Derivative of sigmoid function is $$g'\left(w\left(k\right)+\alpha\right) = g\left(w\left(k\right)+\alpha\right)\left(1-g\left(w\left(k\right)+\alpha\right)\right)$$

In order to find the $\alpha$ which minimize the function $f\left(\alpha\right)$, I would like to use Newton's iteration method, so I need to determine first and second derivative of function $f\left(\alpha\right)$.
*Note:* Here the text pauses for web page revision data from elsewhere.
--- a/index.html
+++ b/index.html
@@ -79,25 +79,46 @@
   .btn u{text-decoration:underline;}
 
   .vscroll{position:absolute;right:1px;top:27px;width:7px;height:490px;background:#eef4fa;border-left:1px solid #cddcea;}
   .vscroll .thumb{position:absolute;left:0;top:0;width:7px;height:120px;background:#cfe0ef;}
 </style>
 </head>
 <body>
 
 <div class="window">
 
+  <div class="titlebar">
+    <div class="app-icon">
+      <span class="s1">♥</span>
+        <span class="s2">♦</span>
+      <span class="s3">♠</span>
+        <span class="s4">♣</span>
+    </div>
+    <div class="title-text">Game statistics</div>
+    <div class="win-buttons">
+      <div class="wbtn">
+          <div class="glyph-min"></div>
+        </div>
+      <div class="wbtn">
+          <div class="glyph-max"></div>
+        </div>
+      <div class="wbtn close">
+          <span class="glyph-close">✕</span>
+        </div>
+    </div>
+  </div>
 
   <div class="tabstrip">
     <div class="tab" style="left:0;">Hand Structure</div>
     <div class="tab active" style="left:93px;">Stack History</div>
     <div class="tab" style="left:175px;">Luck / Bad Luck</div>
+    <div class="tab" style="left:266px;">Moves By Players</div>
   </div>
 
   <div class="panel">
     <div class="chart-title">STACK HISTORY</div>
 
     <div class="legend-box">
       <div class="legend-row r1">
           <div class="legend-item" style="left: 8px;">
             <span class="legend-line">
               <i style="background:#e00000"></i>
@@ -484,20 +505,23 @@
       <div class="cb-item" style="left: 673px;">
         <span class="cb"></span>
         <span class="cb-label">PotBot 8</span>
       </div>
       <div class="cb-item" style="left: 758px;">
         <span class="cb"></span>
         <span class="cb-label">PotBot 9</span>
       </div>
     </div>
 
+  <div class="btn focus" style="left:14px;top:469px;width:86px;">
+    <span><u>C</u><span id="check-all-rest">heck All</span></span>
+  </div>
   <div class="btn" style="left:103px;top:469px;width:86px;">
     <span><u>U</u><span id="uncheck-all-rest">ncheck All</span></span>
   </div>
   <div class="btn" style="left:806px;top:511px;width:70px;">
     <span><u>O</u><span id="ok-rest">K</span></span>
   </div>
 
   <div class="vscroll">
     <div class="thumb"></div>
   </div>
$$\begin{align*} f\left(x\right)= \sum_{k=1}^K \left(g\left(w\left(k\right)+\alpha\right)-t\left(k\right)\right)^2 \\f'\left(x\right)= \sum_{k=1}^K 2\left(g\left(w\left(k\right)+\alpha\right)-t\left(k\right)\right)\left(g'\left(w\left(k\right)+\alpha\right)\right) \\f'\left(x\right)= \sum_{k=1}^K 2\left(g\left(w\left(k\right)+\alpha\right)-t\left(k\right)\right)\left(g\left(w\left(k\right)+\alpha\right)\left(1-g\left(w\left(k\right)+\alpha\right)\right)\right) \end{align*}$$

Is it correct? How about the second derivative, should it be determined by in the same way?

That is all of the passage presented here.